(Dataset excerpts)
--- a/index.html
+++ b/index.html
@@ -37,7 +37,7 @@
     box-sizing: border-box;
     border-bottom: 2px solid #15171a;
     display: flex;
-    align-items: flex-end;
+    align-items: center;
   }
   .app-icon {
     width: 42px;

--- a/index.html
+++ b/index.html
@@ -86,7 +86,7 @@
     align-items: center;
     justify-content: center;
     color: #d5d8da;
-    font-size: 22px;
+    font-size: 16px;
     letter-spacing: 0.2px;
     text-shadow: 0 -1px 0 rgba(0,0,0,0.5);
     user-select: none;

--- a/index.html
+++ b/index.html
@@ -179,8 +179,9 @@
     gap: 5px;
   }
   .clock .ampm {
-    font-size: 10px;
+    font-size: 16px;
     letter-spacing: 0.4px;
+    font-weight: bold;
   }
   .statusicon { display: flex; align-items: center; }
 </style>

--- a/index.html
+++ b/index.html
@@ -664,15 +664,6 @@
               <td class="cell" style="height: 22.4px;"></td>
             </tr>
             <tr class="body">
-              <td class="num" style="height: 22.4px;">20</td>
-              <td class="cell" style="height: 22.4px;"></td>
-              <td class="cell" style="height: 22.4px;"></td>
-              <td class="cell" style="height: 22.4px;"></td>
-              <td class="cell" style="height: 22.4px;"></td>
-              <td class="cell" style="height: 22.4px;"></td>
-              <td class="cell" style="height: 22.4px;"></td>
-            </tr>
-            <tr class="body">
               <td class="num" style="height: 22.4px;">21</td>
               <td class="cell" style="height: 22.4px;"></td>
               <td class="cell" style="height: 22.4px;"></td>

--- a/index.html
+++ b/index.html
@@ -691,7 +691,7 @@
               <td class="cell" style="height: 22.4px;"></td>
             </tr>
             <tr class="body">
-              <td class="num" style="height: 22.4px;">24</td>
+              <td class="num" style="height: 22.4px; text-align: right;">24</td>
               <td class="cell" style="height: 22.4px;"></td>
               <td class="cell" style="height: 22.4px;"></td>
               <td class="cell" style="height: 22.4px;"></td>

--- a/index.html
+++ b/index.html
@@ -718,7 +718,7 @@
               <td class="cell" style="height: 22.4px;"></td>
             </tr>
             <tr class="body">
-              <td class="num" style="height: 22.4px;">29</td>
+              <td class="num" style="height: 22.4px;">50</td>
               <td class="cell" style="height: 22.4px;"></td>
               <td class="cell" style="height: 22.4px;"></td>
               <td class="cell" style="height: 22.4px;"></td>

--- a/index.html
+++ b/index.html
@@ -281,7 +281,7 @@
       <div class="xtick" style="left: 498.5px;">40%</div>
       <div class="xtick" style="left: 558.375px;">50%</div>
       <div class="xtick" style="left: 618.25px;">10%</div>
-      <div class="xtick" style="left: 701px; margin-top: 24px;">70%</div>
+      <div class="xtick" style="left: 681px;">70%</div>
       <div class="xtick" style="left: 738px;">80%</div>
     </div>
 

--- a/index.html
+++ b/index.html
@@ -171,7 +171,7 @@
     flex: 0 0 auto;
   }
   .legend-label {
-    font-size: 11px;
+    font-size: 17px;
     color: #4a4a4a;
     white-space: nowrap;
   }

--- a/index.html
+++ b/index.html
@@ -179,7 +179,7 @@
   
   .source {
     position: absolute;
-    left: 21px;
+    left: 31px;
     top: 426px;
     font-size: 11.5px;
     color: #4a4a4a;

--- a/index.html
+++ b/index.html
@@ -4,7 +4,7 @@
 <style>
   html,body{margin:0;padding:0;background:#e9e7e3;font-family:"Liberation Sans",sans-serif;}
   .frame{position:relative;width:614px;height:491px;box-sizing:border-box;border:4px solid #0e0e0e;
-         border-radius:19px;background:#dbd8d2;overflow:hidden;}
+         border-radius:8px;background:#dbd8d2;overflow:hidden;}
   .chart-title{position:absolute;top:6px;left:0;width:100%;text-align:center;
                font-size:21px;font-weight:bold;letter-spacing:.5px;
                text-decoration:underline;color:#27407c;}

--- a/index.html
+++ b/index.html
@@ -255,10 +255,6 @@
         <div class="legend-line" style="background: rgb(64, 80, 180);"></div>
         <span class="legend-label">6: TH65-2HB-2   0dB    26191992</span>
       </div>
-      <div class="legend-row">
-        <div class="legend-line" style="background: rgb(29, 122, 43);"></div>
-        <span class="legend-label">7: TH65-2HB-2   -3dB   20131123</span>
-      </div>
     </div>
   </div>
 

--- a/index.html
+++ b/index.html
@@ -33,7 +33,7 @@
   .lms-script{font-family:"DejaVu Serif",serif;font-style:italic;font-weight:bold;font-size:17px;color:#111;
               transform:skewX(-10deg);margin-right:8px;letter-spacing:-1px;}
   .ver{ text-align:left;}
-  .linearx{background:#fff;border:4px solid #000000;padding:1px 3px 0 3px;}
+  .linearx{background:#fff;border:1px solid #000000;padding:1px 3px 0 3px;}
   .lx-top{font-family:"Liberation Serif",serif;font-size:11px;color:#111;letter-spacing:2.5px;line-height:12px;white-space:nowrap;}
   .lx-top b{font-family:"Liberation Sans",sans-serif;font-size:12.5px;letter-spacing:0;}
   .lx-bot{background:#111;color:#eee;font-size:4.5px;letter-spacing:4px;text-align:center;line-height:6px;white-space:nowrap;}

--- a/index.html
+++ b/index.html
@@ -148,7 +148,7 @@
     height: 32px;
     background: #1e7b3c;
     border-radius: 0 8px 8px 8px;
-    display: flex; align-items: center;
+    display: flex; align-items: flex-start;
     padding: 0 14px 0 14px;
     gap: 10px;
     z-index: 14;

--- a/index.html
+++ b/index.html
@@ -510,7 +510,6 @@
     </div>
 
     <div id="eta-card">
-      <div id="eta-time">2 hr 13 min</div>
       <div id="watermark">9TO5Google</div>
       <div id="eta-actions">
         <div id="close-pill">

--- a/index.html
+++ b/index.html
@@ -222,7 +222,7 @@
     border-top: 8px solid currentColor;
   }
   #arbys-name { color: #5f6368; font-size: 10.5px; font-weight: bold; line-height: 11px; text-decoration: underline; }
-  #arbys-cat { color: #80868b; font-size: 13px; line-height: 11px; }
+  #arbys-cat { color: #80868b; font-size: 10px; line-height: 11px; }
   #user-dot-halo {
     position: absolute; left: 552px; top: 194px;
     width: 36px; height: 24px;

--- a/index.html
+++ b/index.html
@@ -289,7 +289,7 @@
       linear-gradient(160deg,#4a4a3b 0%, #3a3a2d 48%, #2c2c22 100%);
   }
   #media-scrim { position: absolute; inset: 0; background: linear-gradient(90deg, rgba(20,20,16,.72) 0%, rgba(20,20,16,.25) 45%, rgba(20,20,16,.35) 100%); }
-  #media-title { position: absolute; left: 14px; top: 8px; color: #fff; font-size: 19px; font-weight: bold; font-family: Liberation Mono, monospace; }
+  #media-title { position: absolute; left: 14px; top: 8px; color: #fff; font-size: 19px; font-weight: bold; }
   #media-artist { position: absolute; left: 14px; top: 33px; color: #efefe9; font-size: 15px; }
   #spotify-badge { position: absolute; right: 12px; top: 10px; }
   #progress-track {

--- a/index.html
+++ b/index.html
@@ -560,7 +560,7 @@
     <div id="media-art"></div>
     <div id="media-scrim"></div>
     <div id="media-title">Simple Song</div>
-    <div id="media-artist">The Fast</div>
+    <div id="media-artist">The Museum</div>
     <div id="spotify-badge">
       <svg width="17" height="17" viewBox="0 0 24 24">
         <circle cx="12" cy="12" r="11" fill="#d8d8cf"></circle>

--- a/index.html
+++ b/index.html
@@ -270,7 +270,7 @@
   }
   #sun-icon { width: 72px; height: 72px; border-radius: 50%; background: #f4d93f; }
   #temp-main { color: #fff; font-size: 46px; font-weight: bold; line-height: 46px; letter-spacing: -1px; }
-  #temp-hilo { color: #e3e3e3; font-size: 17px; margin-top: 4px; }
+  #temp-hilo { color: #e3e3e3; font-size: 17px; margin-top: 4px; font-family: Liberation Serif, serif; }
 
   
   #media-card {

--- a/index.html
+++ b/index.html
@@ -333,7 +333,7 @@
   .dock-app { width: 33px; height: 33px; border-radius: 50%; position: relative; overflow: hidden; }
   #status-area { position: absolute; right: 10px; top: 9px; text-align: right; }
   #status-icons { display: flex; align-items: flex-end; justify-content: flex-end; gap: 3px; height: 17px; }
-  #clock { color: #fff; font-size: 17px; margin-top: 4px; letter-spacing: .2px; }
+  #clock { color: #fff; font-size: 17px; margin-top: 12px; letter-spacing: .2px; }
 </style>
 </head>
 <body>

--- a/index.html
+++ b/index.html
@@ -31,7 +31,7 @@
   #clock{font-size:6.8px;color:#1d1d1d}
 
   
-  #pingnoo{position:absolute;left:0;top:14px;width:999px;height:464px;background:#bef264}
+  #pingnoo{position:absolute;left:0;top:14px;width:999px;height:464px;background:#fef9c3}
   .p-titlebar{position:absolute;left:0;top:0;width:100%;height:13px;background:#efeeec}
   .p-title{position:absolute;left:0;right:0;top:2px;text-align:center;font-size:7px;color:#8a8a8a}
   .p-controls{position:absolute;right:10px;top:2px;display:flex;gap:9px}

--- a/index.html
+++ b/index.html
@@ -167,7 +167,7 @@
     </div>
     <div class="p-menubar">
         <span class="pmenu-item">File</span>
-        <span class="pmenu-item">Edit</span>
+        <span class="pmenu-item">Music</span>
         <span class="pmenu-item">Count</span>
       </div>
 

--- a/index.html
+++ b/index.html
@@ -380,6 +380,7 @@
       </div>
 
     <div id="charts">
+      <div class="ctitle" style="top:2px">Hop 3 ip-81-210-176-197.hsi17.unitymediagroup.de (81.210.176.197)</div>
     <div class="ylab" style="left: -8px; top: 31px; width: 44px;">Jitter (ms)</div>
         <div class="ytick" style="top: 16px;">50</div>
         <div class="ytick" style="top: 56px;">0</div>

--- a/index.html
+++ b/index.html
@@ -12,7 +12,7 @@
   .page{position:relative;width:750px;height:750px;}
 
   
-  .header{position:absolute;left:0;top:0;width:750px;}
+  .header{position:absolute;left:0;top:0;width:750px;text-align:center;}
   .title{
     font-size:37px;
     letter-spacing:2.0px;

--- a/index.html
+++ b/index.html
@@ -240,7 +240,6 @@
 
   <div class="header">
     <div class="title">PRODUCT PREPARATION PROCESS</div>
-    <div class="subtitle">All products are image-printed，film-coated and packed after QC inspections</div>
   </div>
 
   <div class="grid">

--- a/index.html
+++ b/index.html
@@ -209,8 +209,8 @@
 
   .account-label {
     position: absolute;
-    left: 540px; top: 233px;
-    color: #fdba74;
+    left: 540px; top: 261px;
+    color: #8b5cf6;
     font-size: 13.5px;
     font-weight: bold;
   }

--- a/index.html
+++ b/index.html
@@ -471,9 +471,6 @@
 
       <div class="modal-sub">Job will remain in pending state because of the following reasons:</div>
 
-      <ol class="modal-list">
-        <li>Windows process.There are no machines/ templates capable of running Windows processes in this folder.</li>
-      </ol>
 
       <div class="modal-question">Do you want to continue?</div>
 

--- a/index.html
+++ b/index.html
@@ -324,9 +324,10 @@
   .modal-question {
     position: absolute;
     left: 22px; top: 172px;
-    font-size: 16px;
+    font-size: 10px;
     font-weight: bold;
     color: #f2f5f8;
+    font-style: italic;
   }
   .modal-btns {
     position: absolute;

* What is needed
Return every line of the entries above that the string "spotify" appears in.

* Answer
   #spotify-badge { position: absolute; right: 12px; top: 10px; }
     <div id="spotify-badge">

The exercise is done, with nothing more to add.